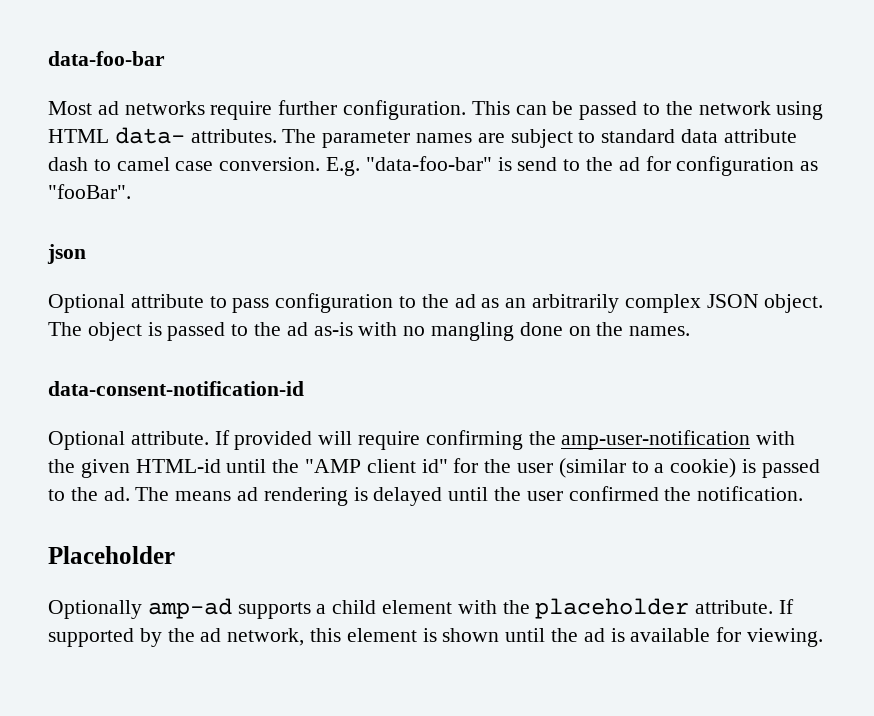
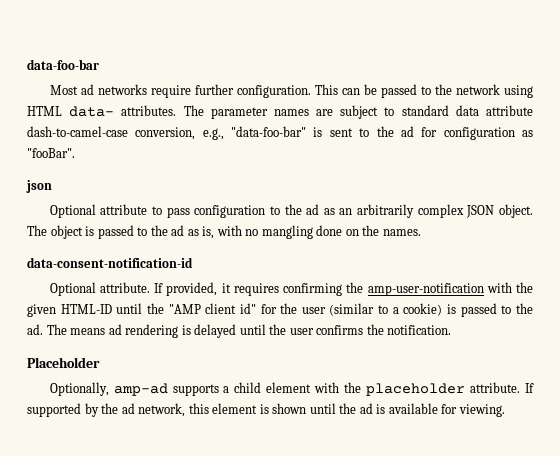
[48,157,361,176] dash to camel case conversion. E.g. -> [27,126,224,140] dash-to-camel-case conversion, e.g.,
[517,157,558,171] send -> [329,128,353,137] sent
[313,322,353,336] as-is -> [187,226,215,239] as is,
[234,431,421,450] provided will require -> [166,282,279,296] provided, it requires
[135,459,221,473] HTML-id -> [60,304,112,314] HTML-ID
[568,486,659,501] confirmed -> [316,325,364,335] confirms
[48,600,142,619] Optionally -> [49,382,109,396] Optionally,

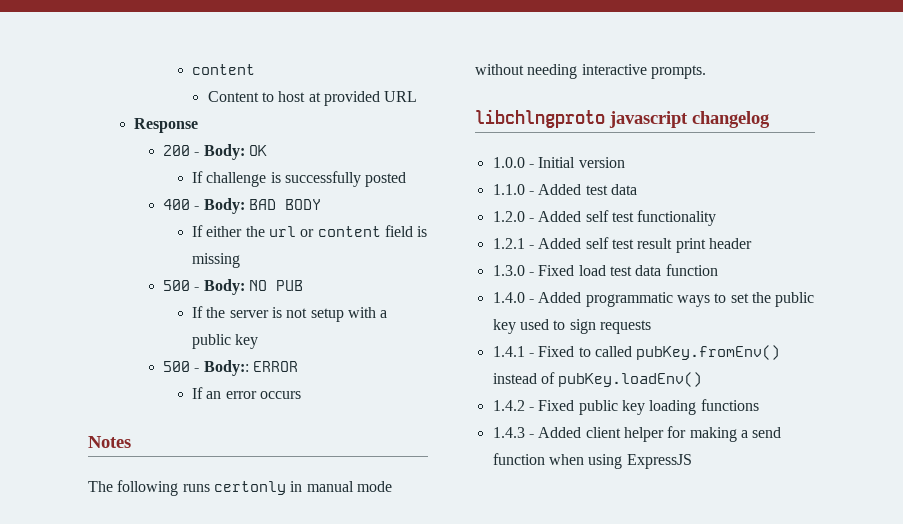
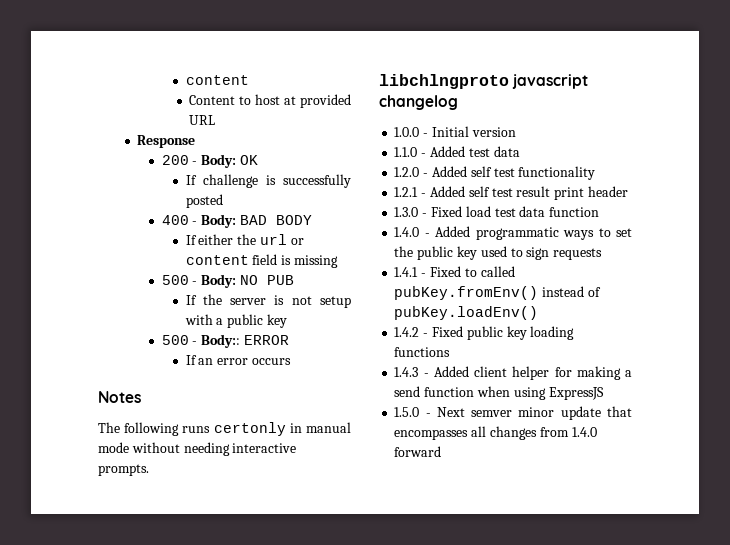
(692, 461) none -> [394,406,632,420] [394,426,597,440] [394,446,442,457] // 1.5.0 - Next semver minor update that encompasses all changes from 1.4.0 forward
*-*-*
Provide an exact copy of the records, excluding every picture.

[48,157,361,176] dash to camel case conversion. E.g. -> [27,126,224,140] dash-to-camel-case conversion, e.g.,
[517,157,558,171] send -> [329,128,353,137] sent
[313,322,353,336] as-is -> [187,226,215,239] as is,
[234,431,421,450] provided will require -> [166,282,279,296] provided, it requires
[135,459,221,473] HTML-id -> [60,304,112,314] HTML-ID
[568,486,659,501] confirmed -> [316,325,364,335] confirms
[48,600,142,619] Optionally -> [49,382,109,396] Optionally,

(692, 461) none -> [394,406,632,420] [394,426,597,440] [394,446,442,457] // 1.5.0 - Next semver minor update that encompasses all changes from 1.4.0 forward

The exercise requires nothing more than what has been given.